Funding and clinicaltrials.gov
Funding sources and trial registration details are reported in the original publication: Eigl BJ et al., A Randomized Phase 3 Trial of Metformin in Patients Initiating Androgen Deprivation Therapy as Prevention and Intervention of Metabolic Syndrome: The PRIME Study. J Urol. 2025;214(5):496-508. Readers should consult the full paper for specific funding acknowledgements, conflict of interest disclosures, and registration identifiers.
References
1. Eigl BJ, Elangovan A, Ghosh S, Kim JO, Thoms J, Bouchard M, Peacock M, Fleshner N, Campbell H, Vigneault E, Vincent F, So A, Cury F, Quon H, Carlson R, Lambert C, Klotz L, Chi K, Brundage M, Pollak M, Rebane L, Chiu L, Courneya KS, Usmani N. A Randomized Phase 3 Trial of Metformin in Patients Initiating Androgen Deprivation Therapy as Prevention and Intervention of Metabolic Syndrome: The PRIME Study. J Urol. 2025 Nov;214(5):496-508. doi: 10.1097/JU.0000000000004695. Epub 2025 Jul 25. PMID: 40711960.
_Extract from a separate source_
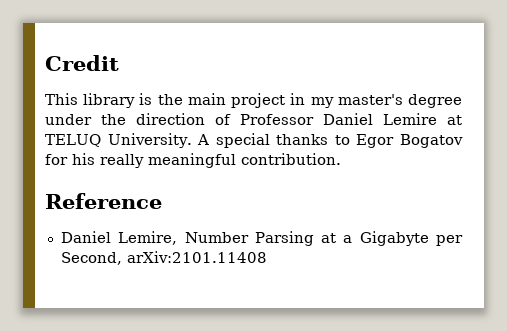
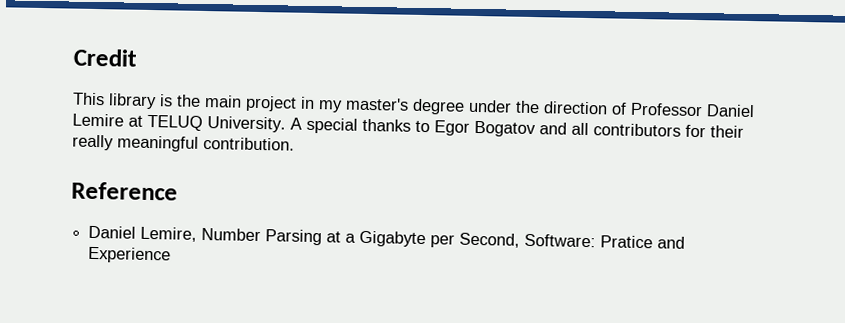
[45,153,95,165] for his -> [539,122,744,138] and all contributors for their
[126,251,267,263] arXiv:2101.11408 -> [524,233,686,249] [88,246,172,264] Software: Pratice and Experience

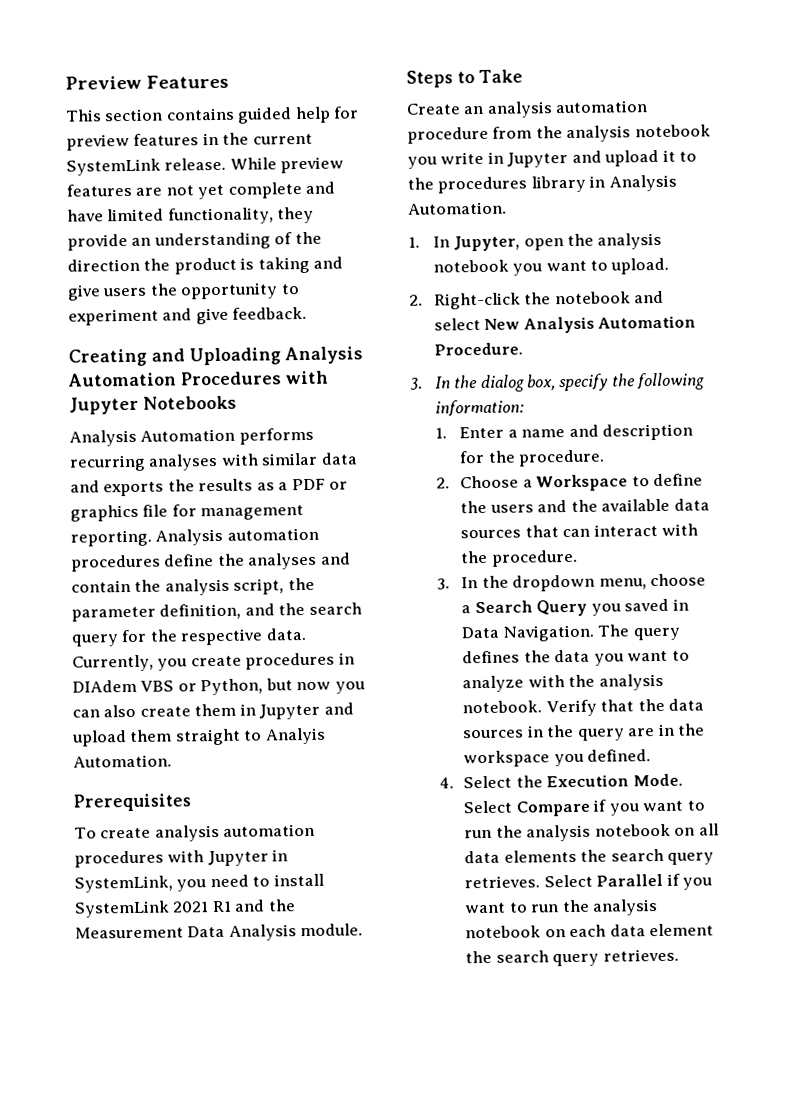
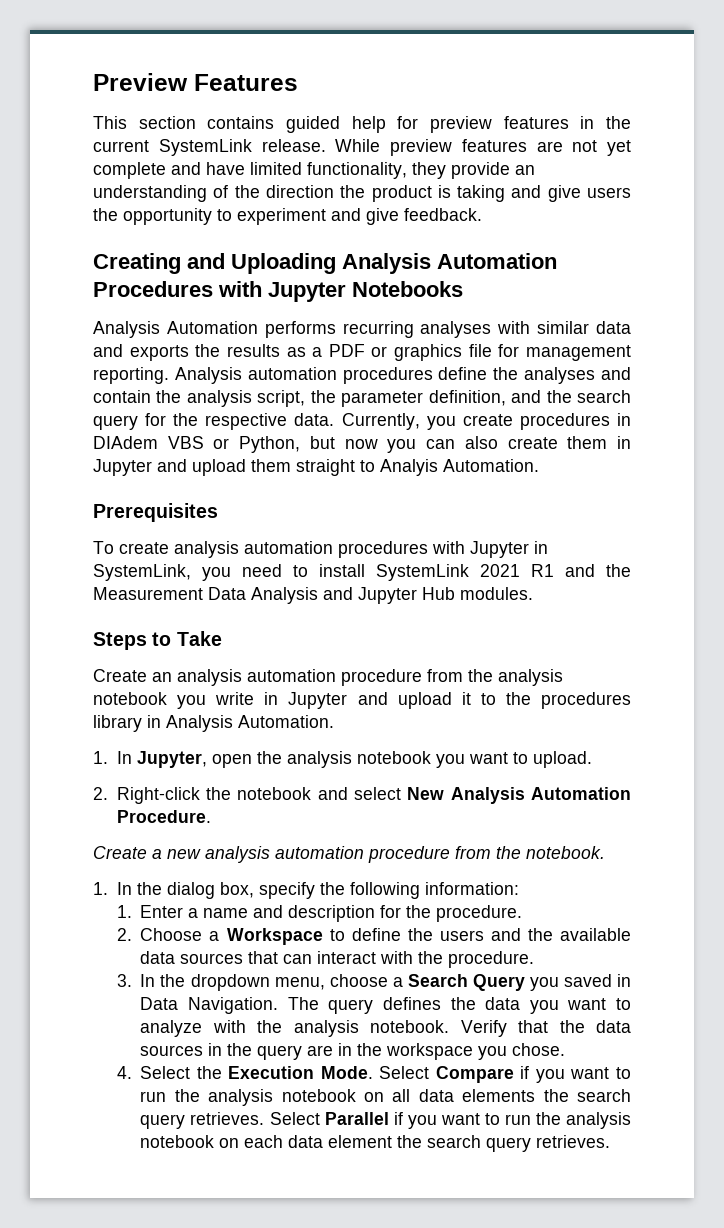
[300,923,364,937] module. -> [323,587,533,604] and Jupyter Hub modules.
[410,377,423,390] 3. -> [93,846,605,863] [93,882,108,895] Create a new analysis automation procedure from the notebook. // 1.
[587,749,652,762] defined. -> [512,1043,566,1056] chose.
2. Alberti KGMM, Eckel RH, Grundy SM, Zimmet PZ, Cleeman JI, Donato KA, Fruchart JC, James WP, Loria CM, Smith SC Jr; International Diabetes Federation Task Force on Epidemiology and Prevention; National Heart, Lung, and Blood Institute; American Heart Association; World Heart Federation; International Atherosclerosis Society; International Association for the Study of Obesity. Harmonizing the metabolic syndrome: a joint interim statement. Circulation. 2009 Oct 20;120(16):1640-1645. doi:10.1161/CIRCULATIONAHA.109.192644.
(Consult the full PRIME publication for detailed methods, subgroup analyses, safety data, and supplementary materials.)


The PRIME trial provides pragmatic, patient-centered data on metformin’s role in ADT metabolic management. While the primary endpoint (preventing metabolic syndrome) was not met, the secondary metabolic improvements (weight, waist, HbA1c) are clinically meaningful for this high-risk population.
Clinical Utility: Moderate-to-High. The trial demonstrates that metformin can partially mitigate ADT’s metabolic toxicity, even if it doesn’t prevent the full syndrome. The modest effect sizes (~2 kg weight, 0.3% HbA1c) may seem small but accumulate over years of ADT exposure.
Would I use this clinically? YES, selectively:
1) Patients with pre-existing metabolic risk factors (pre-diabetes, abdominal obesity, family history) starting long-term ADT
2) As part of a comprehensive metabolic management strategy including lifestyle intervention
3) NOT as monotherapy expectation to prevent metabolic syndrome
The study’s strength is its real-world applicability and focus on patient-important outcomes. However, the negative primary endpoint reminds us that metformin is an adjunct, not a solution. For optimal ADT metabolic management, I would combine metformin with structured diet/exercise programs, recognizing that pharmacotherapy alone has limitations. This represents honest reporting of modest but real benefits.